Ferrara: le scelte dell’essere e del fare

L’altro giorno Giuliano Ferrara su “Il Foglio” ha scritto un articolo, degno di figurare tra i migliori e più incisivi della sua professione-missione culturale e politica. Un articolo sui primi giudizi sul Governo giallo-verde, su certe tendenze di quelli che io avevo chiamato, scrivendo su analogo argomento “Quelli che vogliono sperare”.

Ferrara, è uno spirito libero, una mente acuta, simpatico anche quando prende certi dirizzoni con i quali, talvolta sembra travolgere quegli stessi edifici del pensiero e della ragione che contribuisce così validamente e significativamente a creare. Credo di avere faticato molto a perdonargli il suo “dirizzone pro Renzi e riforma costituzionale”. Ma il suo “essere Ferrara” si impone sempre ed impone di perdonargli spigolosità ed errori. E l’articolo dell’altro giorno sui giudizi d’anteprima sul Governo era, appunto, sull’“essere” e sul “fare” e, soprattutto sulla speranza, l’attesa di una “fase qualificante” del governo.

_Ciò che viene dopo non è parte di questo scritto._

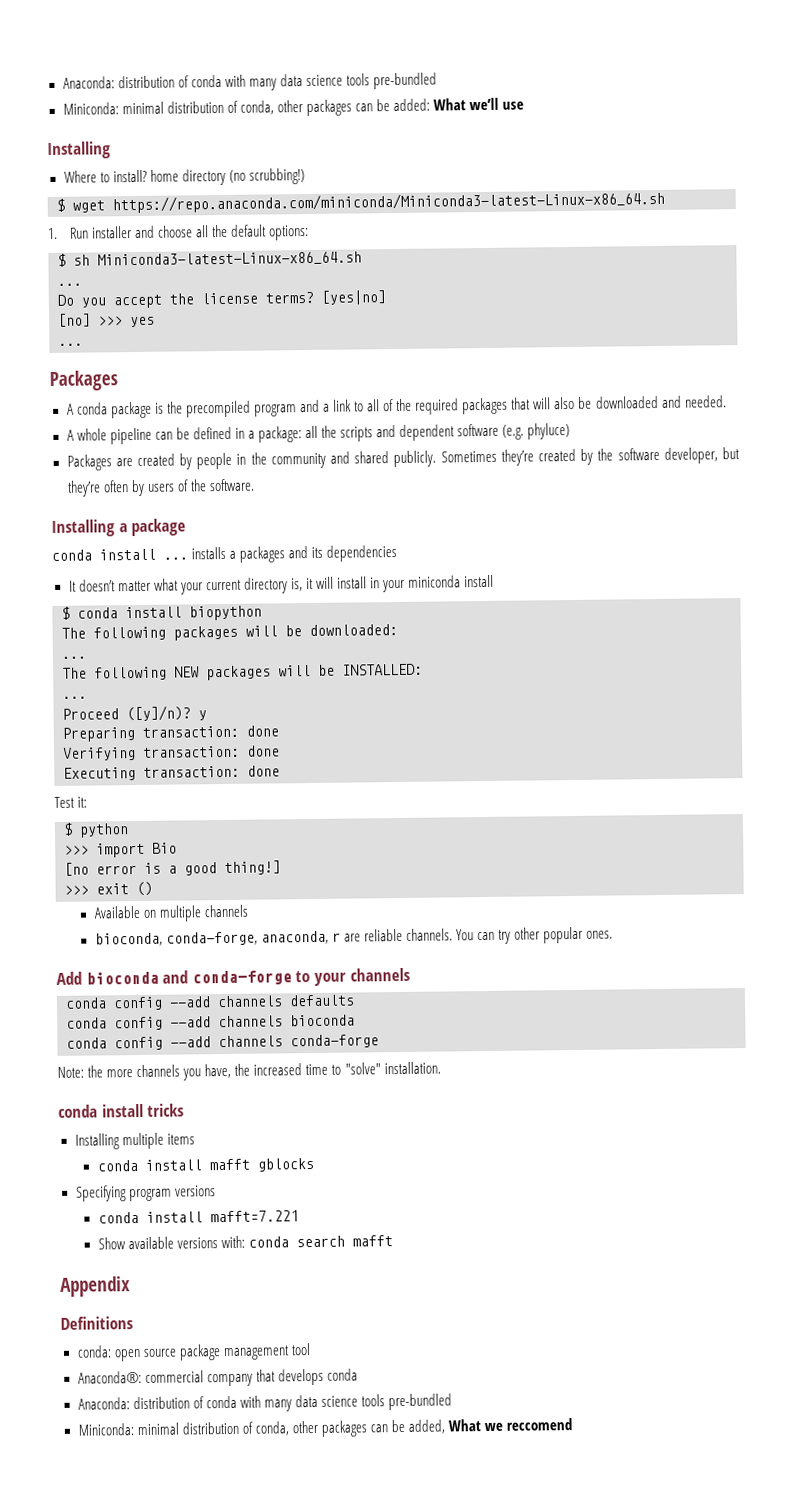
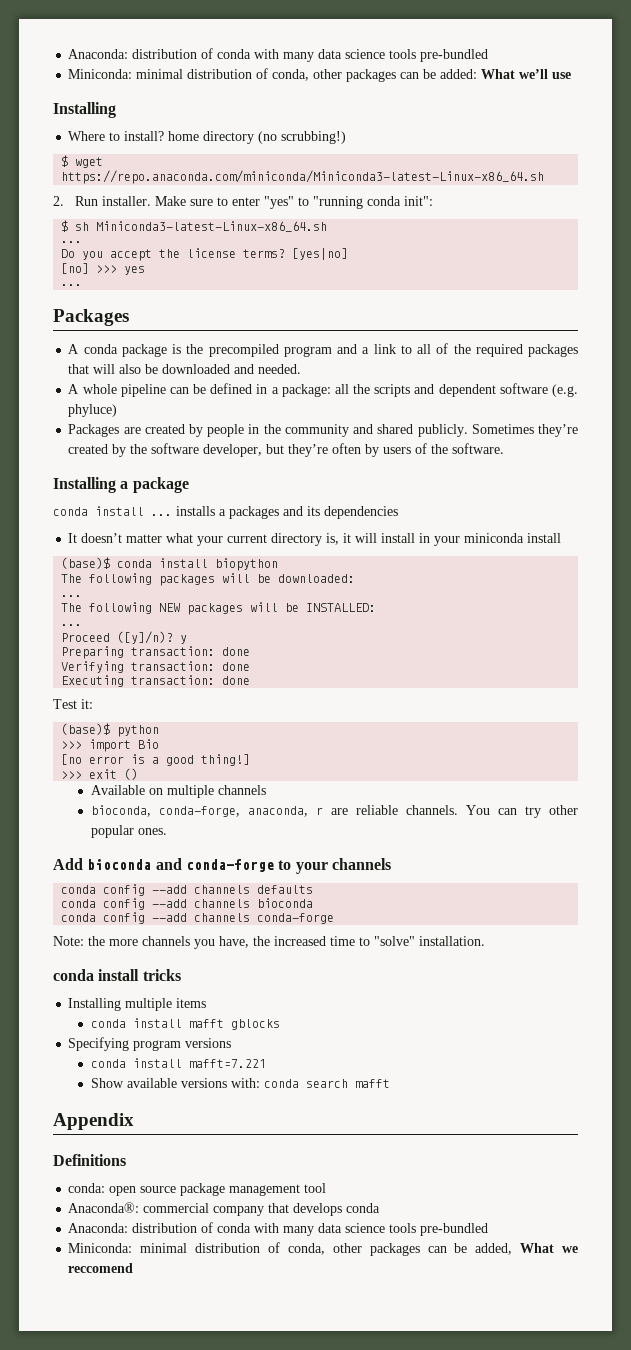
[48,224,310,241] 1. Run installer and choose all the default options: -> [53,196,434,209] 2. Run installer. Make sure to enter "yes" to "running conda init":
[61,606,70,620] $ -> [61,557,111,569] (base)$
[63,822,73,836] $ -> [61,723,111,735] (base)$

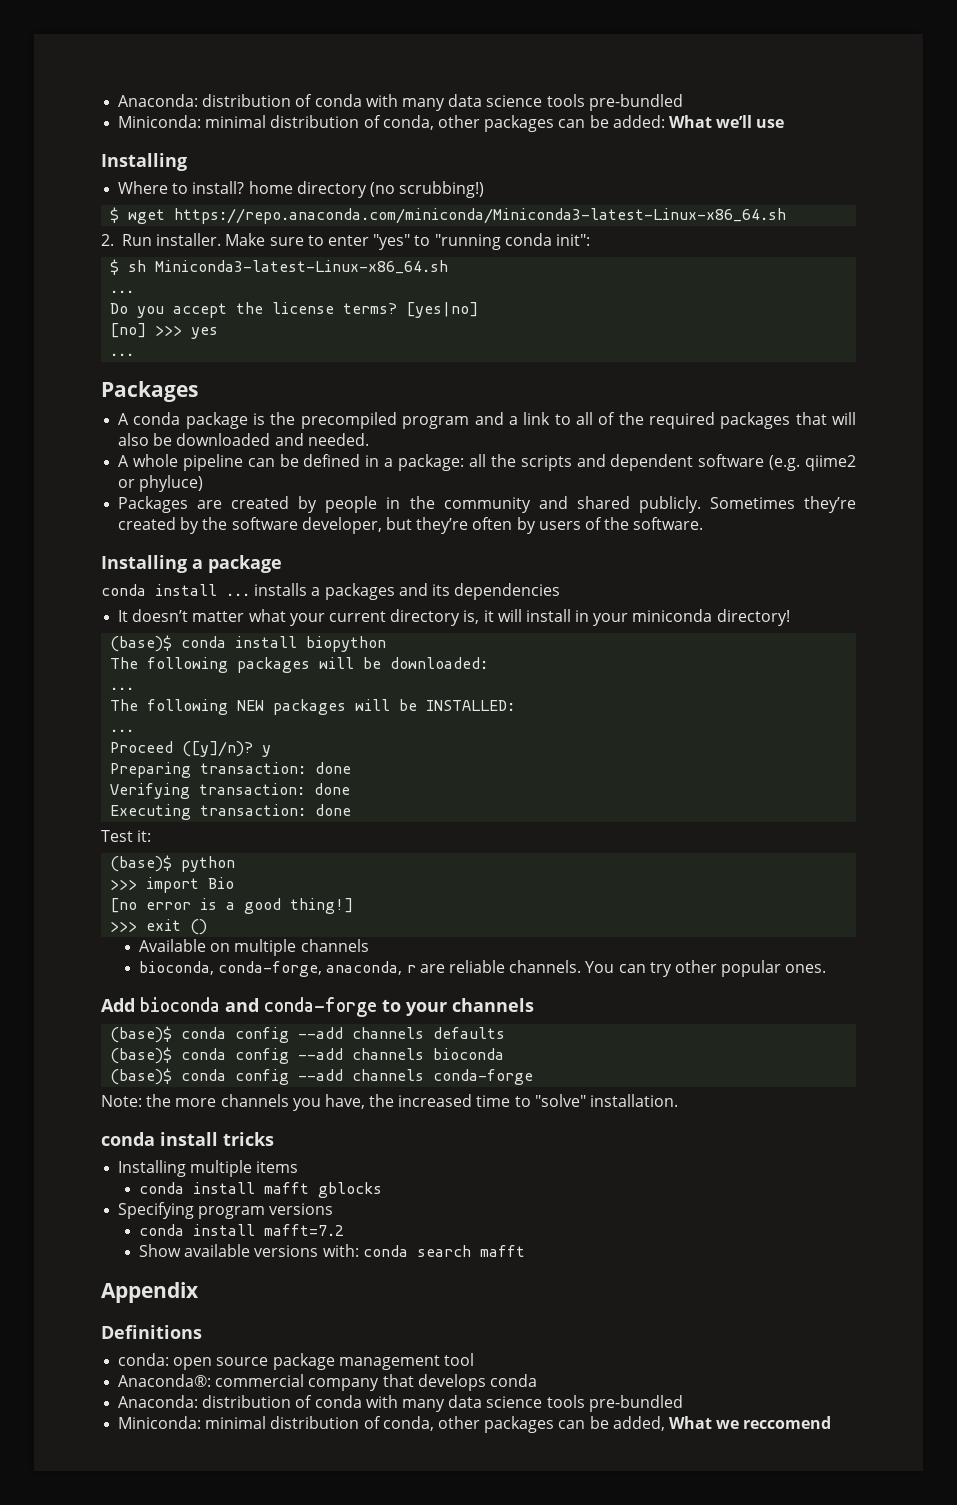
(579, 390) none -> [805,455,856,471] [118,479,136,488] qiime2 or
[527,533,562,543] install -> [716,609,790,626] directory!
(391, 864) none -> [110,1026,173,1043] (base)$
(314, 889) none -> [110,1047,173,1064] (base)$
(314, 903) none -> [110,1068,173,1085] (base)$
[188,1059,266,1068] mafft=7.221 -> [264,1224,345,1236] mafft=7.2

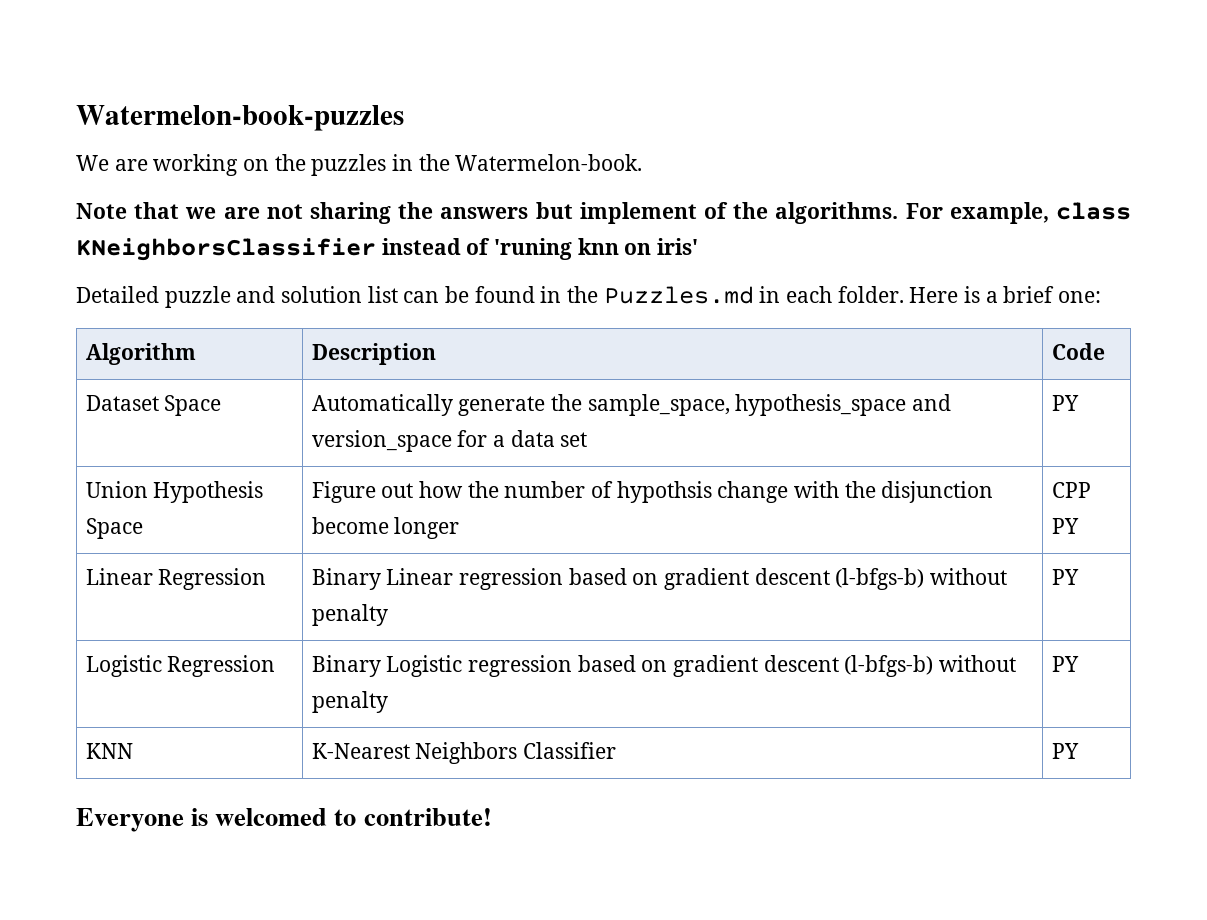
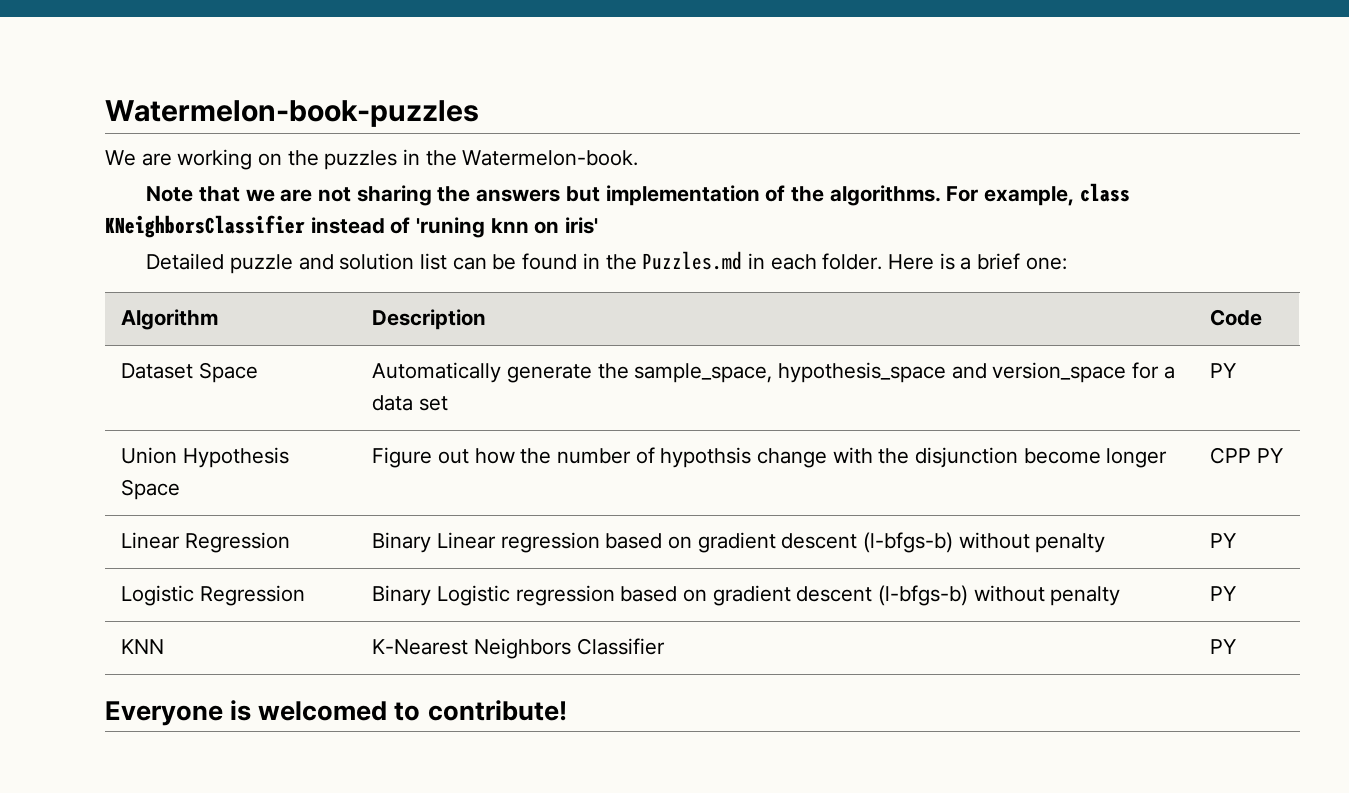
[579,202,697,224] implement -> [605,185,760,206] implementation

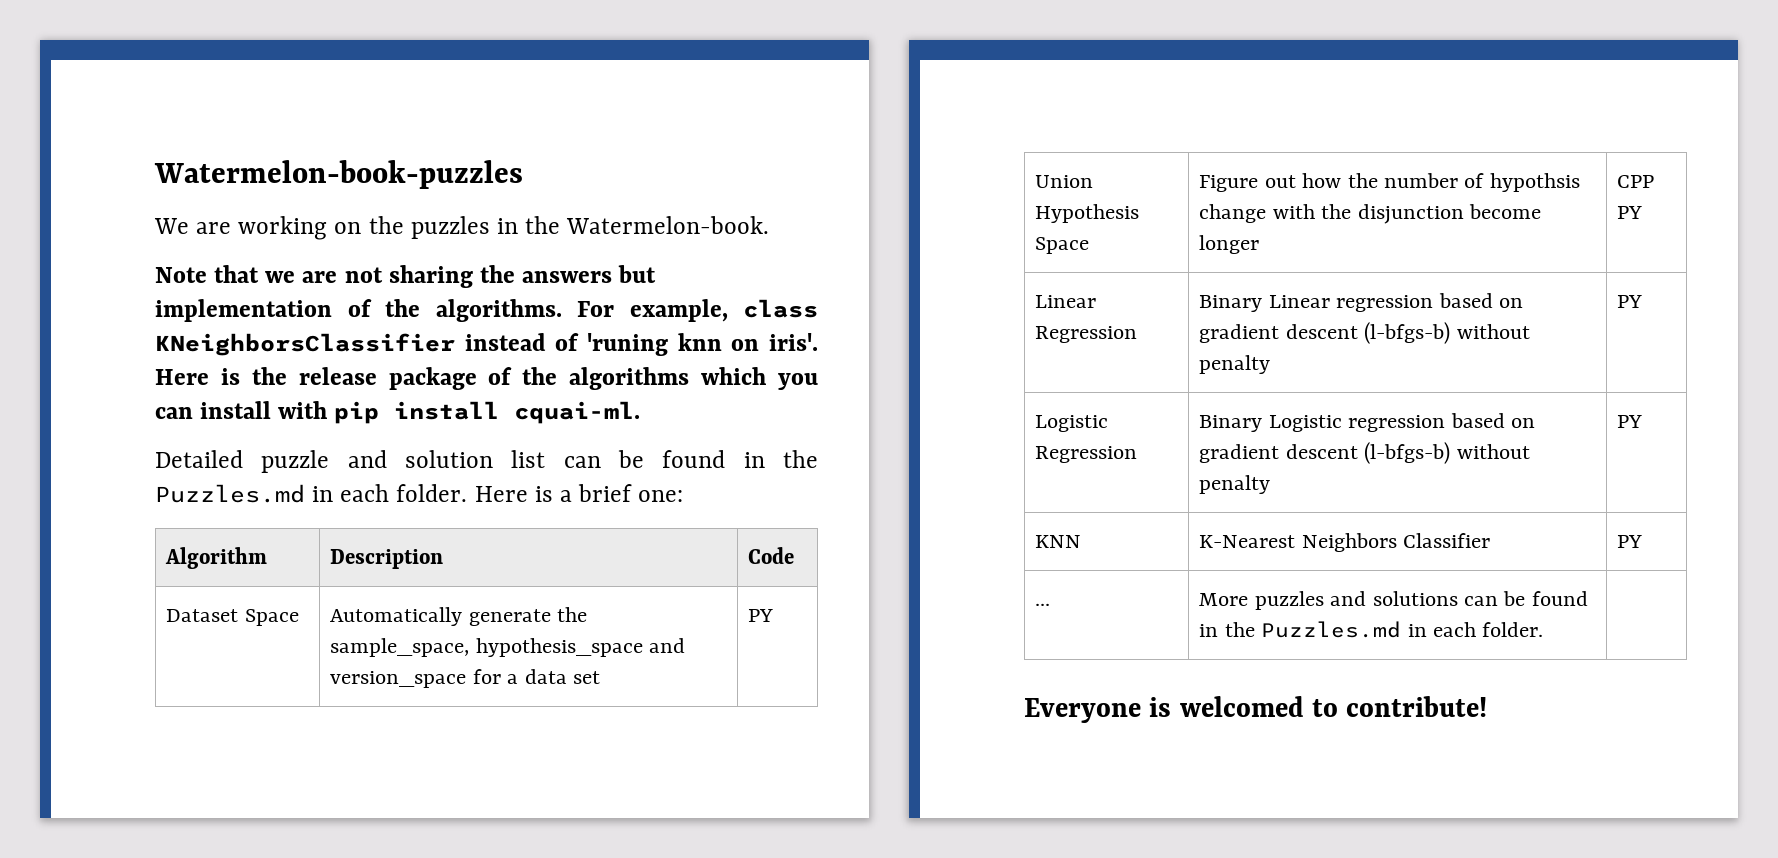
[565,217,599,234] iris' -> [768,333,818,351] [155,367,819,390] [155,401,641,424] iris'. Here is the release package of the algorithms which you can install with pip install cquai-ml.
(1237, 646) none -> [1035,603,1051,606] [1199,591,1588,610] [1199,621,1544,638] // ... | More puzzles and solutions can be found in the Puzzles.md in each folder. |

Un articolo indignato. Un’indignazione di cui si sente la necessità tra tante manifestazioni di ipocrita rassegnazione, di virtuosismi dell’”adattamento”. A quelli che, di fronte allo scempio del “Governo della barbarie” (penso al “Verno della barbarie” della chiesa di Pollenza di Carducci) dicono che sì, però bisognerà vedere che cosa “questi qua” riusciranno a fare, cosa produrranno su questo e su quello, un Ferrara felicemente incazzato risponde che su questo e su quello i governi precedenti hanno già fatto, quasi sempre, quello che i barbari, nella migliore delle ipotesi, riusciranno a fare, si “spera” che ci riescano. Sono spesso le stesse cose, che Lui, il suo “Foglio” (Claudio Cerasa a parte) hanno sostenuto. Che la civiltà dei liberali, dei socialisti, di “quelli di prima” hanno sostenuto e realizzato. Ma sono stati demonizzati, combattuti e battuti per il loro “essere”. Essere “del passato”, essere “del sistema”. Essere “pensanti e civili”. Essere Silvio Berlusconi.

Potranno non condividersi molte proposizioni di questo articolo (e del pensiero di Ferrara) ma questa considerazione sull’essere e sul fare, non è priva di un fondamento ineludibile di verità. I partiti, quelli veri, quelli che veramente esprimono “una parte” del Paese sono espressione dell’“essere” di tutti noi, un “essere” che non si esaurisce mai in singole operazioni, in singole realizzazioni.

Il partito di cui profeticamente (con la profezia di chi guarda bene dentro il presente) scriveva Leonardo Sciascia, il partito dei cretini, potenzialmente maggioritario, potrà “fare qualcosa di buono”. Non per questo cessa di essere il partito dei cretini. Come tale pericoloso sempre e sempre capace di spargere il veleno della sua sciagurata cretineria in quanto di buono possa essere “costretto” a fare. La rozzezza, la supponenza, il ragionare sragionando lasciano la loro impronta ovunque: nel bene e nel male. E ovunque spargono il seme del peggio per il futuro.